= Mereham =

Planned town in Cambridgeshire, England

Mereham was a potential new town near Ely in East Cambridgeshire, England. Developer Multiplex Stannifer has not received planning permission yet. East Cambridgeshire District Council turned down the initial planning application, though the developers subsequently appealed. The inquiry closed on 8 January 2008. The Planning Inspector, Richard Ogier, made his report in April 2008, and in August 2008 the Secretary of State for Communities, Hazel Blears, announced that permission for the development had been refused.

==Overview==
Plans for Merham have been rejected by East Cambridgeshire District Council (supported by Cambridgeshire County Council) and the necessary associated works to the A10 in the adjacent District of South Cambridgeshire were also refused. The main concerns were the size of the town (which would consist of around 5000 new homes) and the transport links to the development sites both to Ely and Cambridge. The site is south of the A1123, west of the A10, north of the River Ouse and east of the B1049 Twenty Pence Road.

An Inquiry took over a week to hear evidence from local residents on a number of issues including traffic, impact on local wildlife and the potential drain on local services.

==Opposition==
'Say No to Mereham', a protest group of villagers in Haddenham, Wilburton, Stretham and Witchford, has been set up to oppose the building of Mereham. .

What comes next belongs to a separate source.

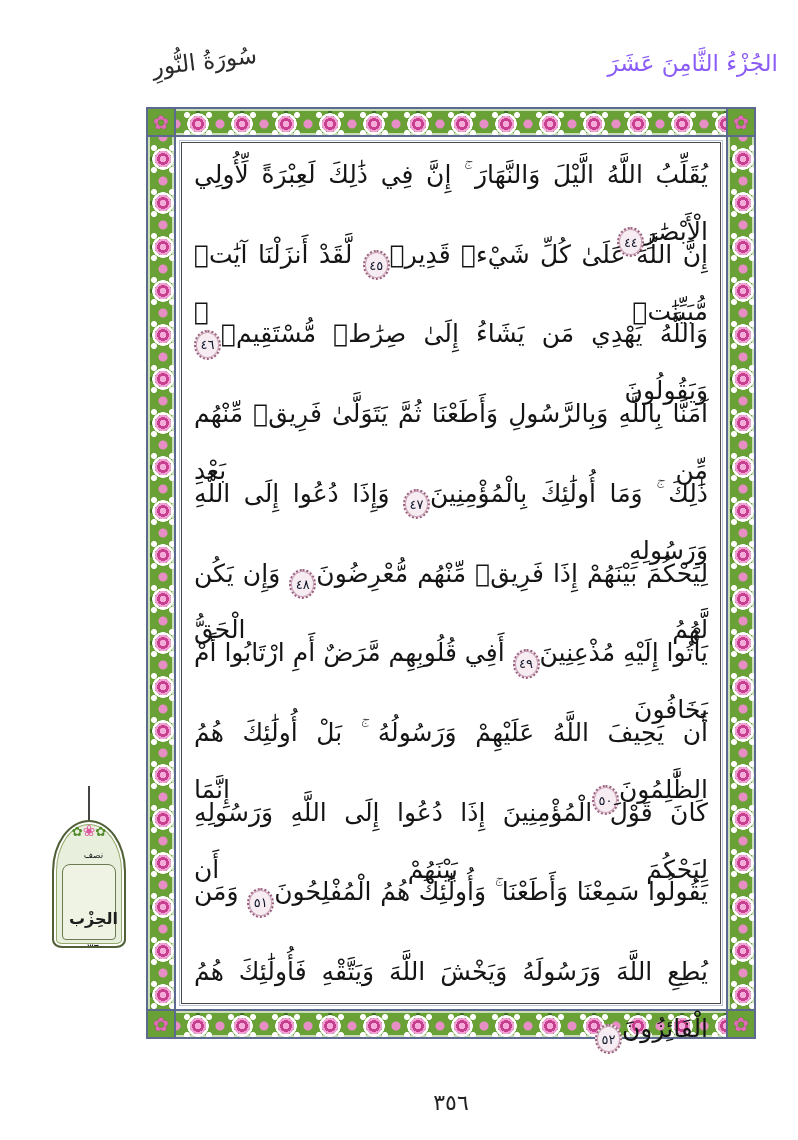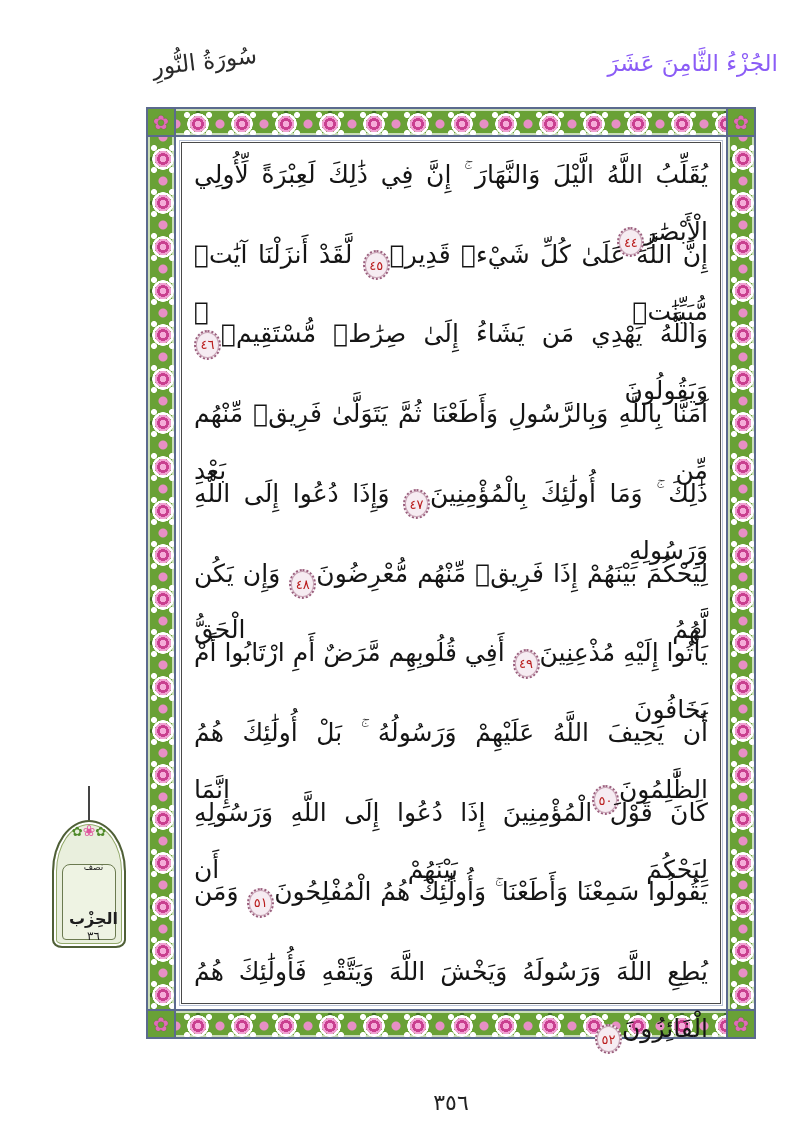"٤٤" .ayah-badge { color: #b91c1c -> #0f172a }
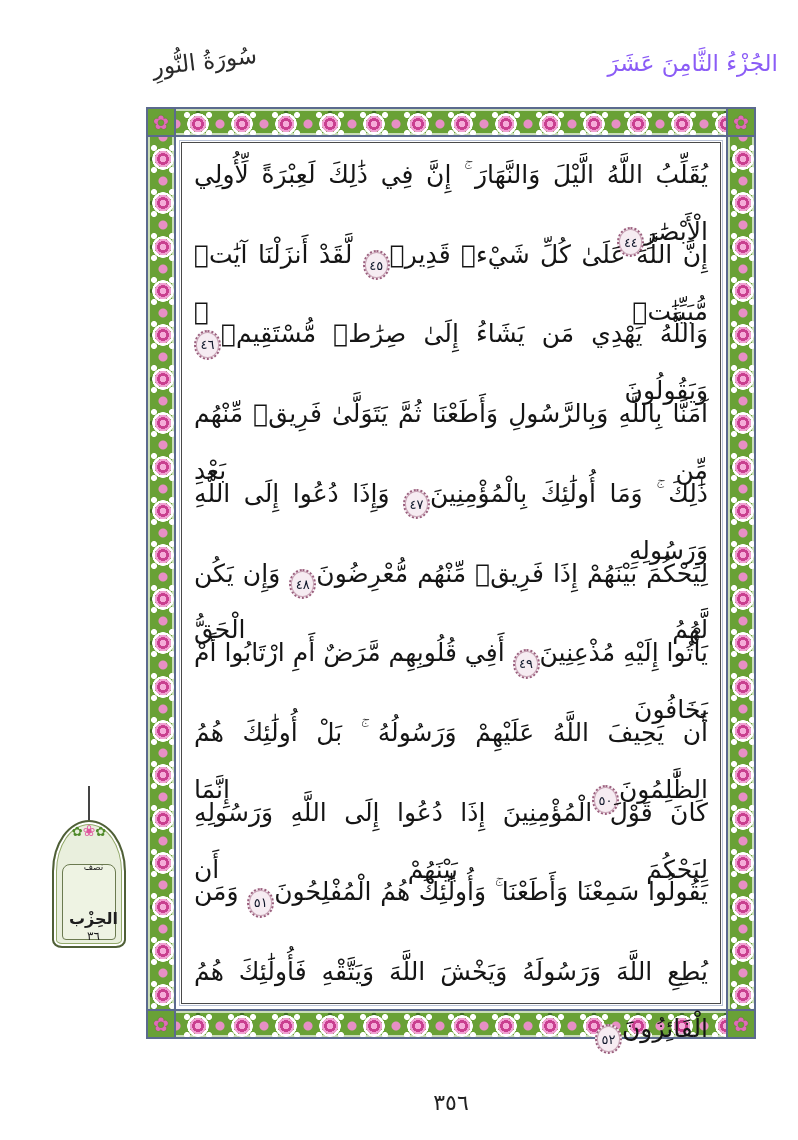"نصف" .hizb-text { gap: 1px -> 13px }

According to an article in the Ely Standard newspaper, the campaign members are also taking court action against Multiplex to reimburse their members for lost wages and expenses incurred during the public inquiry. The local district and county councils are also claiming costs incurred via their legal representatives.

==Decision==
The Planning Inspector submitted his report to Hazel Blears at the end of April 2008. The decision was released on Friday 29 August 2008, with all 3 appeals being dismissed by the Secretary of State. Ms Blears concurred that there were significant deficiencies in the plans but she recognised the inevitability of substantial new housing development in the district in the coming years. No awards of costs were made in connection with the appeals.

==Re-submission==
On 5 November 2008, the Ely Standard reported that Multiplex Stannifer have re-submitted the proposal, this time to the East of England Regional Authority, which has a housing construction target for the area.